When marine biologist David Gruber was filming some coral off the coast of the Solomon Islands in July 2015, he suddenly saw a bright red and green “spaceship” come towards him and under his camera. Gruber and his fellow divers quickly realised that it was a bioflourescent turtle, the first one to be discovered.
Bioflourescence is a relatively new phenomenon that has been found by scientists studying marine life. Biologists are astounded at the extent of bioflouresence found in the oceans. Many plants, fish and even sharks exhibit bioflourescence. Gruber and his colleagues described more than 180 speciesof bioflourescent life in a single paper that came out of a marine expedition in early 2014.
Bioflourescent organisms glow by absorbing light that falls on them, transforming it and emitting light of a different colour. It is different from bioluminescence, which is light produced due to chemical reactions in plant or animal bodies.

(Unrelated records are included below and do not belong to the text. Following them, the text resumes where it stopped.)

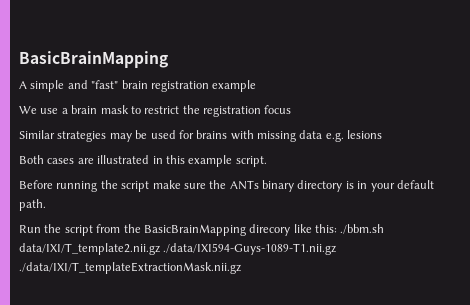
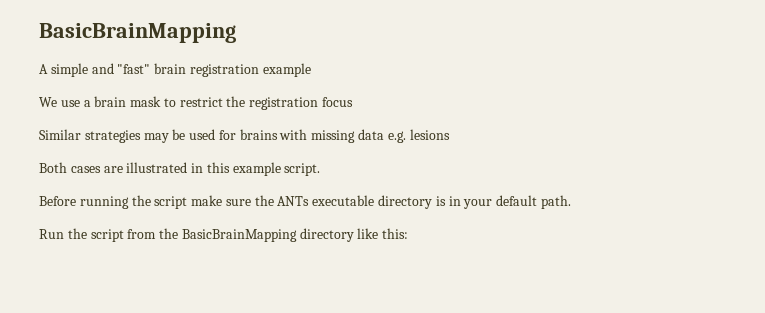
[262,180,294,192] binary -> [312,195,375,206] executable
[249,224,291,236] direcory -> [299,228,354,242] directory
[340,224,385,234] [19,243,337,255] [19,262,241,274] ./bbm.sh data/IXI/T_template2.nii.gz ./data/IXI594-Guys-1089-T1.nii.gz ./data/IXI/T_templateExtractionMask.nii.gz -> (409, 233) none

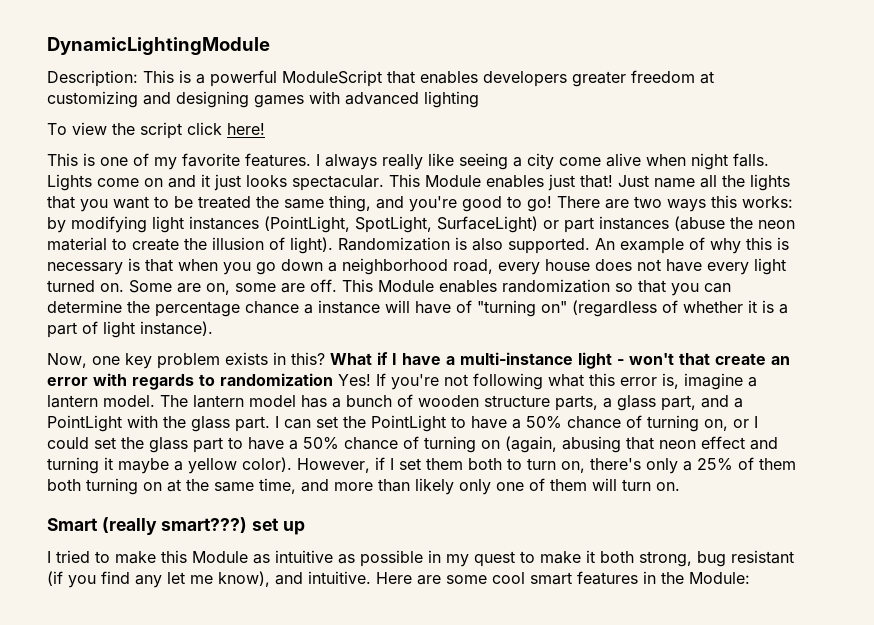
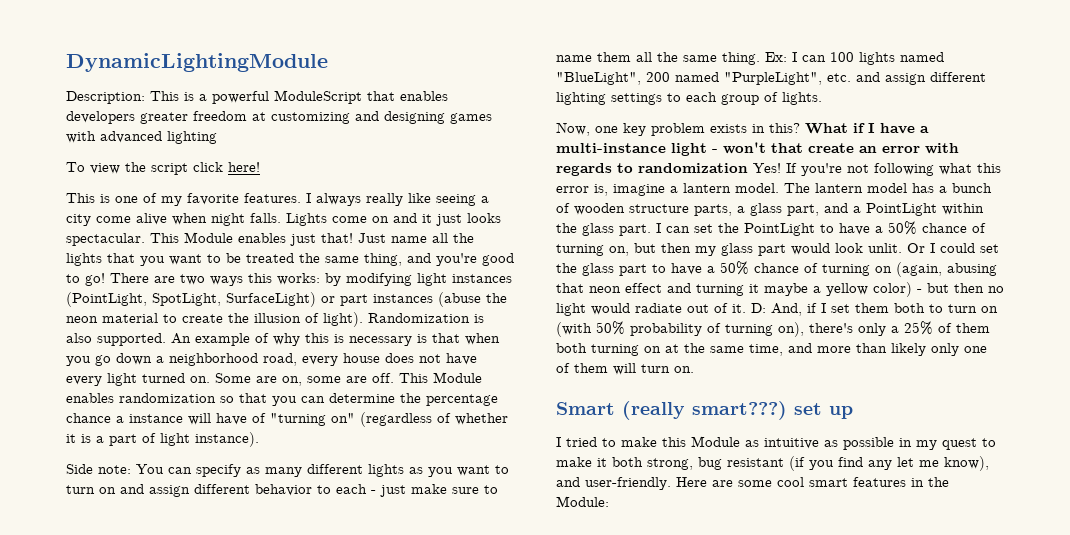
(213, 328) none -> [66,464,509,477] [66,484,498,497] [556,52,944,65] [556,72,986,85] [556,92,822,105] // Side note: You can specify as many different lights as you want to turn on and assign different behavior to each - just make sure to name them all the same thing. Ex: I can 100 lights named "BlueLight", 200 named "PurpleLight", etc. and assign different lighting settings to each group of lights.
[127,415,158,428] with -> [942,203,984,215] within
[733,419,749,428] or -> [634,243,925,256] but then my glass part would look unlit. Or
[242,457,370,473] color). However, -> [873,282,1004,297] [556,303,802,316] color) - but then no light would radiate out of it. D: And,
[561,461,585,473] on, -> [981,306,998,313] [556,321,804,337] on (with 50% probability of turning on),
[308,571,371,584] intuitive. -> [585,477,671,490] user-friendly.

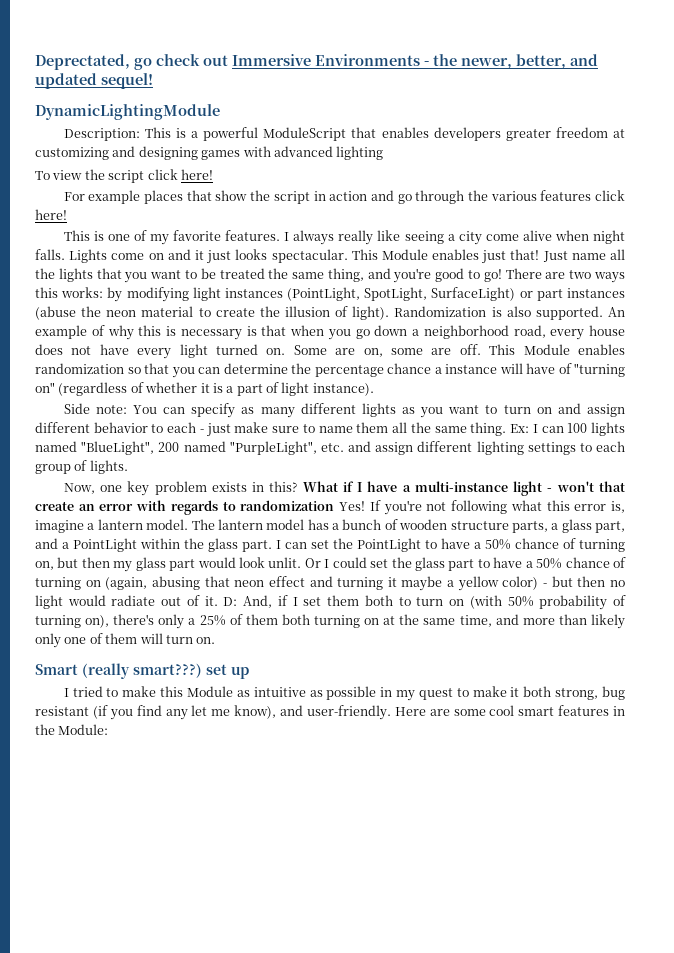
(66, 62) none -> [35,54,598,70] [35,73,153,89] Deprectated, go check out Immersive Environments - the newer, better, and updated sequel! //
(260, 167) none -> [63,190,626,204] [35,209,67,220] // For example places that show the script in action and go through the various features click here!

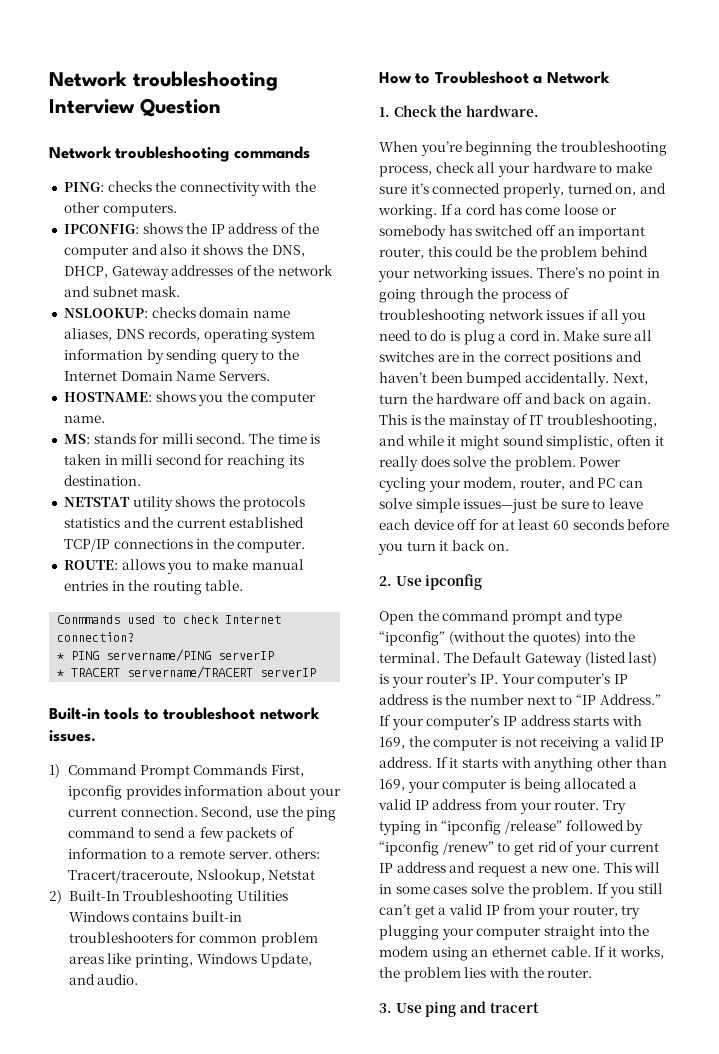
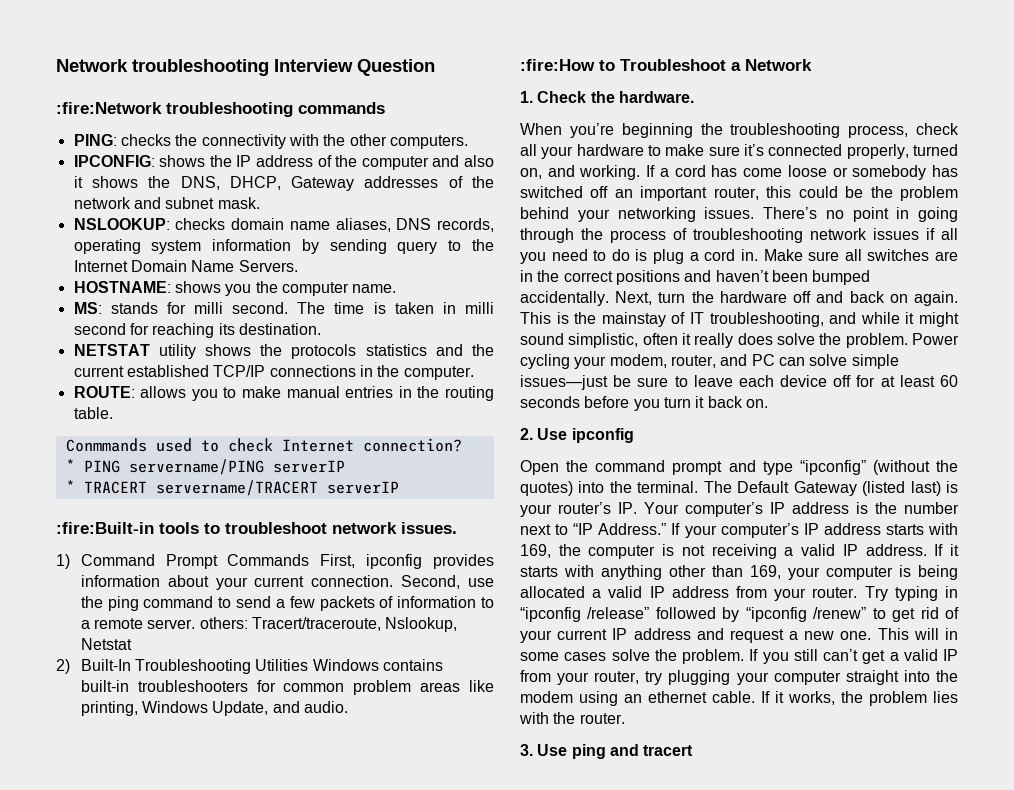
[49,146,112,159] Network -> [56,102,162,114] :fire:Network
[49,707,100,720] Built-in -> [56,522,154,534] :fire:Built-in
[379,72,411,84] How -> [520,59,595,71] :fire:How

In general, when bioflourescent molecules absorb photons from high energy wavelengths, such as those from blue light, the electrons in the molecule are excited and get bumped up to an high energy state. But all such electrons have a tendency to return to their natural state. They do so by remitting photons of lower energy as red or green light.
To see bioflourescence in marine animals, biologists have filmed them in blue lights replicating the blue underwater world and captured the images through yellow filters that show up the fluorescence.
The discovery of so much bioflourescence in the natural world is leading scientists to probe further – to find out what molecules are responsible for the glowing and how the phenomenon influences functions, behaviour and interactions among plants and animals.